Er schreibt seine dritte Klaviersonate mit dem Untertitel
"Sonata semplice"
und eine erste Skizze zu einem Scherzo, der scène fantasque
"Les ombres de minuit"
und die ersten Stücke seiner zweiten Sammlung von neun Walzern, betitelt "Neuer
Walzerstrauss", die er seinem Freunde Hermans Banauskas widmet.
- 1914 - 1918 Der erste Weltkrieg
Die Kriegsjahre bringen mancherlei Schwierigkeiten für Strümpel mit sich.
Der Ausbruch des ersten Weltkriegs scheint sich im Prélude in cis-moll (Op. 16 No. 23)
widerzuspiegeln, in welchem das mittelalterliche Thema des dies irae in Form eines
düsteren Marsches verarbeitet wird.
- 1919 Flucht von Minsk über Polen nach
Deutschland. Aufenthalt in Dresden bis 1921
In einem nicht
ungefährlichen Unternehmen gelingt Strümpel vom
Minsker Bahnhof aus die
wohlvorbereitete Flucht aus dem revolutionsgeschüttelten Russland.

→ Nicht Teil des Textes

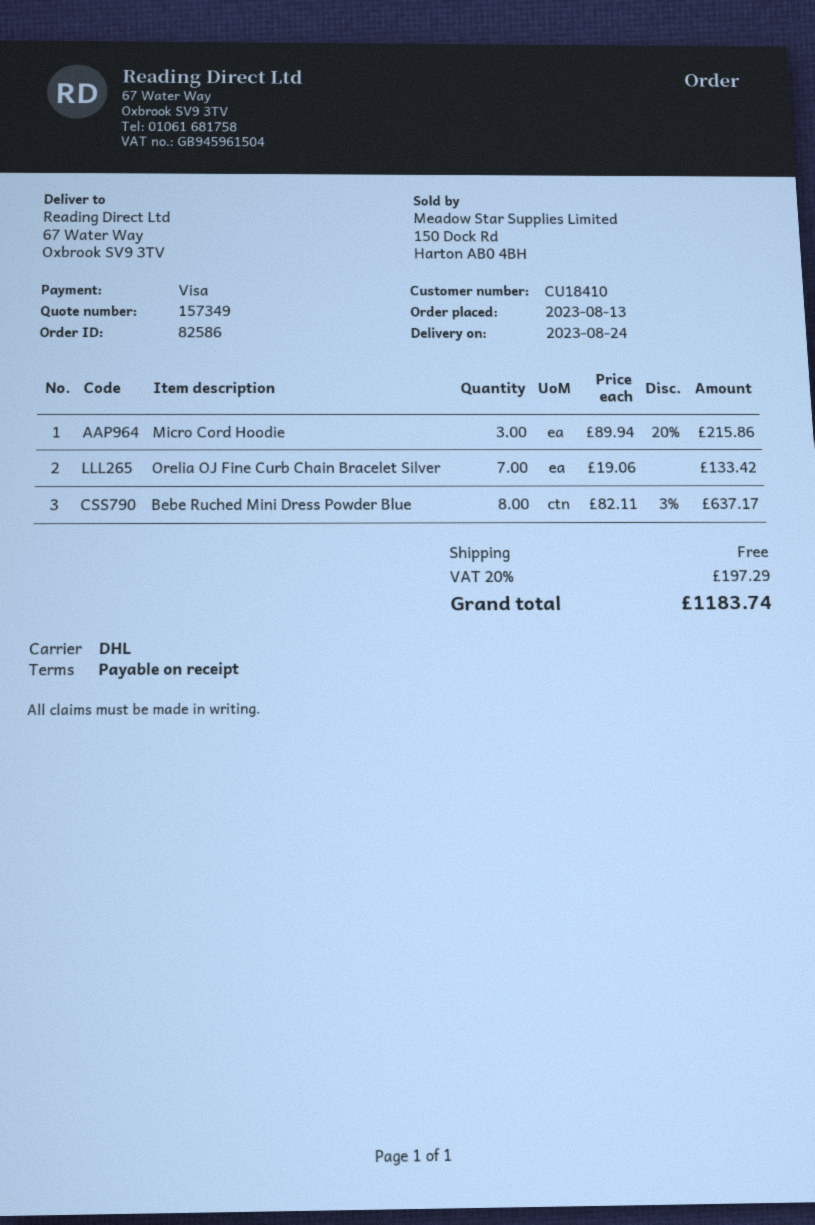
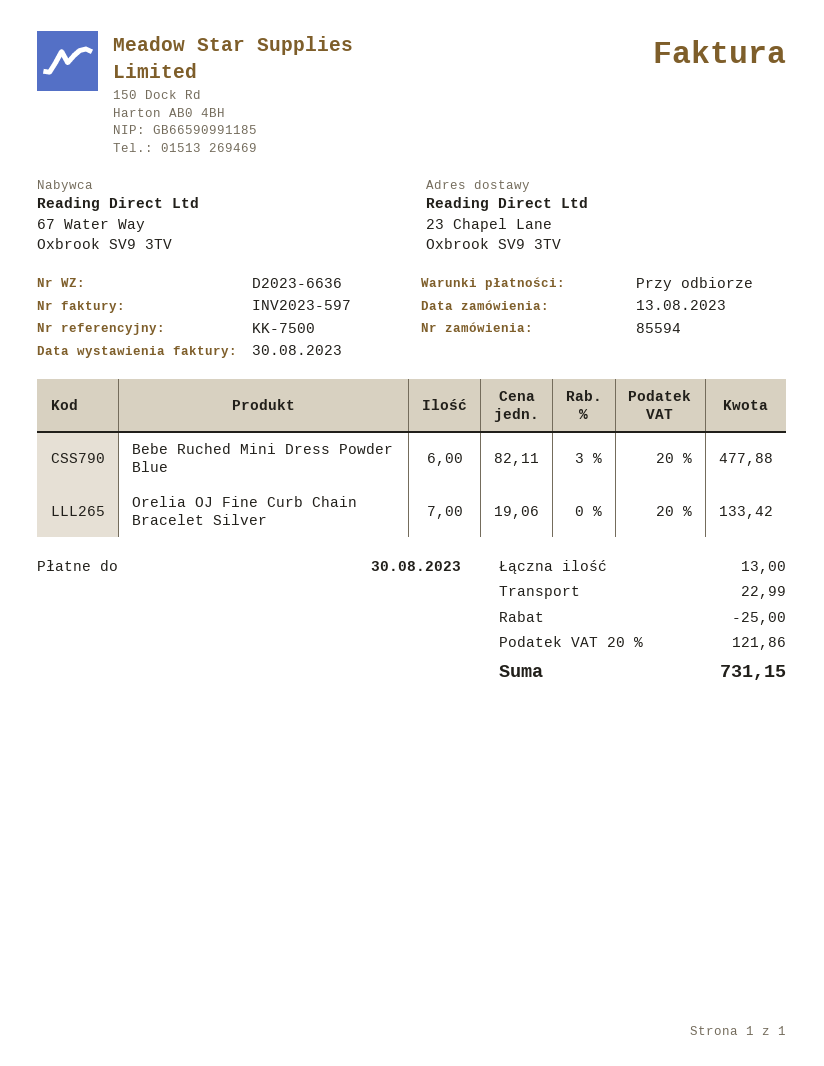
order number: 82586 -> 85594
ship to: 67 Water Way, Oxbrook SV9 3TV -> 23 Chapel Lane, Oxbrook SV9 3TV
Micro Cord Hoodie: 3 x 89.94 - 20% = 215.86 -> none
Bebe Ruched Mini Dress Powder Blue: 8 x 82.11 - 3% = 637.17 -> 6 x 82.11 - 3% = 477.88
discount: none -> 25.00
shipping: 0.00 -> 22.99
tax: 20% = 197.29 -> 20% = 121.86
total: 1183.74 -> 731.15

Nach einigen Tagen
erreicht er seinen Zielort Dresden, wo er sich zunächst niederläßt. Letzte
Treffen mit dem schwerkranken Jean Louis Nicodé, der am 18. Oktober in
Langbrück bei Dresden stirbt. Neuerliche Revisionen seiner Kompositionen und Beginn der
Arbeit an der dritten Walzersammlung ("Ein letzter Walzerstrauss").
Die Bemühungen, einige seiner Werke bei deutschen Musikverlegern unterzubringen, führen
zu keinem Ergebnis. Der Neffe Strümpels, Dr. Georg Kayser, beginnt mit der Arbeit an der
Biographie seines Onkels, kann diese aber nicht fertigstellen, da er im Jahre 1920 freiwillig
aus dem Leben scheidet. Die Weiterführung und Fertigstellung übernimmt Isidor Meyer.
Das schmale Bändchen wird 1924 in Leipzig als
Privatdruck herausgegeben.
- 1922 Übersiedlung nach Paris
Strümpel verlässt Deutschland und verlegt seinen Wohnsitz nach Paris, der Stadt, die
er von mehreren Besuchen her kennt und liebt. Er pflegt Umgang mit einigen der zahlreichen dort
ebenfalls ansässigen russischen Emigranten, besucht Konzerte und die Oper. Sein nicht
unbeträchtliches Vermögen erlaubt ihm ein Leben in gesicherten Umständen. Er
widmet sich weiterhin der Revision einiger seiner Kompositionen und schreibt überdies eine ganze Reihe
von zum Teil sehr kurzen Sonatinen, in denen sich deutlich ein neoklassizistischer Ansatz
bemerkbar macht.
- 1927 Tod in Paris ( 6. November )
Die Gewährung großzügigen
Sonderurlaubs ermöglicht Strümpel für einige Zeit in Moskau zu bleiben, wo er sich
der Erledigung diverser Angelegenheiten widmet. Er verkauft u. a. die väterliche Fabrik und
das Haus in Tomilino
an seinen Cousin. Er selbst behält die Stadtwohnung in Moskau.